セミナー当日は、多くの方が会場を訪れていました。

異常血管とは?

 異常血管には、無秩序、過密、動静脈短絡を多く持つという特徴があります。

 例えば食道がんの患者さまの場合は、腫瘍が大きくなると食事を摂ってもほとんど詰まってしまって食べることができなくなって来院されました。
 治療を開始して周りの異常な血管が減ってくると腫瘍も小さくなり、通常の食事が摂れるようになりました。

 異常な血管は腫瘍の周りだけではありません。糖尿病の患者さまの事例では、足に靴擦れができたのを契機に1週間くらいで足が腐ってしまう壊疽という状態になってしまい来院されました。

 普通は血量が足りてないということで血管拡張剤を投与されますが、末梢では血量がむしろ増えているんですね。異常血管が増え、血液が渋滞しています。
 薬を用いて血管を減らして局所的に血量を減らすという治療を行ったところ、7カ月後には上皮化が起こり足を切断する手術は行わずにすみました。関節リウマチや外側側副靱帯損傷等でも、異常血管の増殖が見られます。

血管が増えると痛みを感じる理由

 なぜ血管が増えると痛みを感じるのかと言うと、微少な外力によって神経の末端から損傷が起こったところの神経にVGAという物質が出ます。
 そうすると神経の周りに血管が増えます。血管が増えると神経も増殖する。それを繰り返して相当硬い組織ができあがってしまい慢性化して治らなくなる。それが慢性疼痛の原因です。

 治療はごく少量の薬物を幹部に投与して行います。治療により、70%以上の方に日常生活の改善が見られ、満足度が得られたという評価をいただいています。

奥野哲治氏

 がんの転移の仕組みを見てみると、幹細胞が体の中で動いてがんが発症するという考え方があります。
 また、非常に小さい微細ながんには、移動したがん細胞の増殖が関係していると言われています。幹細胞をおとなしくさせるというのはとても重要です。
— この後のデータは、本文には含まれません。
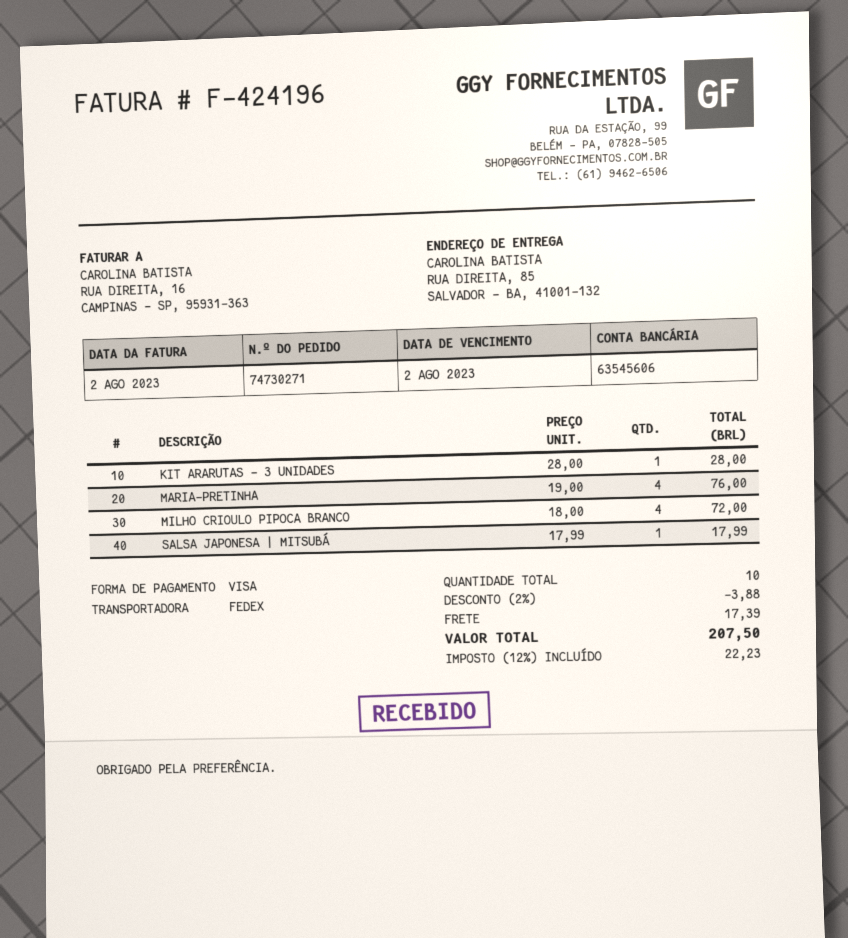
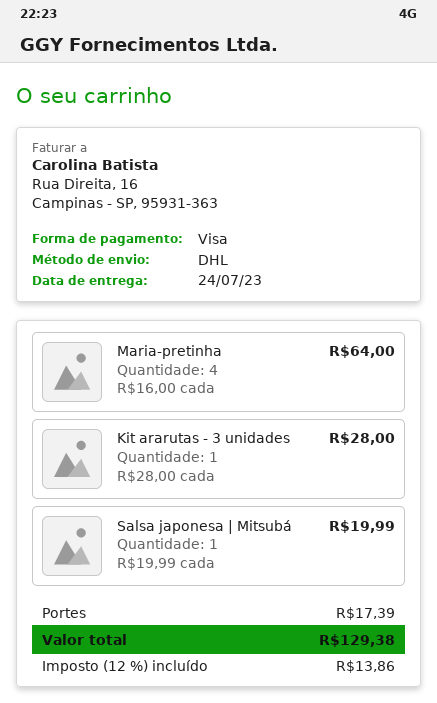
shipping method: FedEx -> DHL
MARIA-PRETINHA: 4 x 19.00 = 76.00 -> 4 x 16.00 = 64.00
MILHO CRIOULO PIPOCA BRANCO: 4 x 18.00 = 72.00 -> none
SALSA JAPONESA | MITSUBÁ: 1 x 17.99 = 17.99 -> 1 x 19.99 = 19.99
discount: 2% = 3.88 -> none
tax: 12% = 22.23 -> 12% = 13.86
total: 207.50 -> 129.38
 転移したがんに局所的な治療をしても「モグラ叩き」にしかなりません。細胞の出入り口となる異常血管を減らすことががんの転移を防ぐためにも効果があるのではないか。あるいは血管密度を減らすことによって幹細胞の増殖を抑えることができるのではないか、というのが血管内治療の考え方です。

乳がん治療で心がけていることとは・・・

 乳がんの場合は特殊で、近親者に乳がんの患者さまがいてその状態を見ていらっしゃった方で全摘手術を拒否する方が多くいらっしゃいます。
  そういう患者さまに標準治療を勧めても、逃げてしまい、そのうちにどんどん症状が悪くなってしまいます。

 よく聞いてみると、もし切らないで治療できるのなら治療したいとおっしゃるんですね。そういう患者さまは難民化していて帰属する病院を持ってないので、病院ともしっかりとつながって血管内治療を行うということをしています。
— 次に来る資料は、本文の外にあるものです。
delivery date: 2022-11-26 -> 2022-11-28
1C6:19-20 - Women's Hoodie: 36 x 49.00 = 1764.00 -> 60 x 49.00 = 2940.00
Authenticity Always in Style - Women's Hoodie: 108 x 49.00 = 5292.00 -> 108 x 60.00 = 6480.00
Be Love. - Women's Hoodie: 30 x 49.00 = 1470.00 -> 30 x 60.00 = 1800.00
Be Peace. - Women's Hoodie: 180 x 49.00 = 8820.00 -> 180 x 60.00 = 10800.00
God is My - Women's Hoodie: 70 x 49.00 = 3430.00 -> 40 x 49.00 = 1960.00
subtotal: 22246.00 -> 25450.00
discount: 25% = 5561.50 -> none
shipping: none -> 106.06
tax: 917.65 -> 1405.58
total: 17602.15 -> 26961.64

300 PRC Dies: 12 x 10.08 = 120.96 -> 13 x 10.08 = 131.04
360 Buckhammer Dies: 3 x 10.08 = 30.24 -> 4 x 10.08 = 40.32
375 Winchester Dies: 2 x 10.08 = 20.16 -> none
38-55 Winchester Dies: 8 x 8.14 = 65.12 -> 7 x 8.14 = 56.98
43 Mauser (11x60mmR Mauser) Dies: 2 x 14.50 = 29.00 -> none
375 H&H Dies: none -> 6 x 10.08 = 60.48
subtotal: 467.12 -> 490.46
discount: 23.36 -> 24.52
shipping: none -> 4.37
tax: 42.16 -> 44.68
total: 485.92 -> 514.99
 症例の選び方としては、心身のQOLを最大限尊重できるよう目標を設定すること、治療開始前に病院の担当医や在宅担当医との連絡が取れるようにすること、治療1カ月後に再評価し、その結果で次回の治療を計画することを心がけています。

局所血管内治療への期待

 私はこれまで、5000人以上の患者さまを治療してきました。その中で、乳がんの患者さまは786人。治療回数も4537回と最も多くなっています。

 成績をはっきり言いますと、50%の人に10年以上無病の成績です。つまり10人のうち5人は乳房温存治療で完治したということです。
ピンクリボンセミナー会場 半数の人はもう一度標準治療をしたり手術をすることが必要となります。血管内治療と局所的な放射線治療を効果的に組み合わせることで、もっと成績を上げられるのではないかと考えています。

 結果を臓器別に検証しながら、身体の負担が少ないナノ化薬剤の開発や、症状に応じた治療法の改善や開発なども進めています。

 局所血管内治療は、乳がんをはじめ、肺がん、膀胱がん、頭頸部がん、卵巣がん、子宮体がん、肉腫、肝がんなどの標準治療が不可となった進行がんについて、一定の腫瘍縮小効果と治療期間の延長が期待できる極めて経済的で副作用の少ない治療法です。
 さらに、この治療法は局所的治療にとどまらず、免疫的な効果のほか、広い領域に用いられる可能性があると期待されています。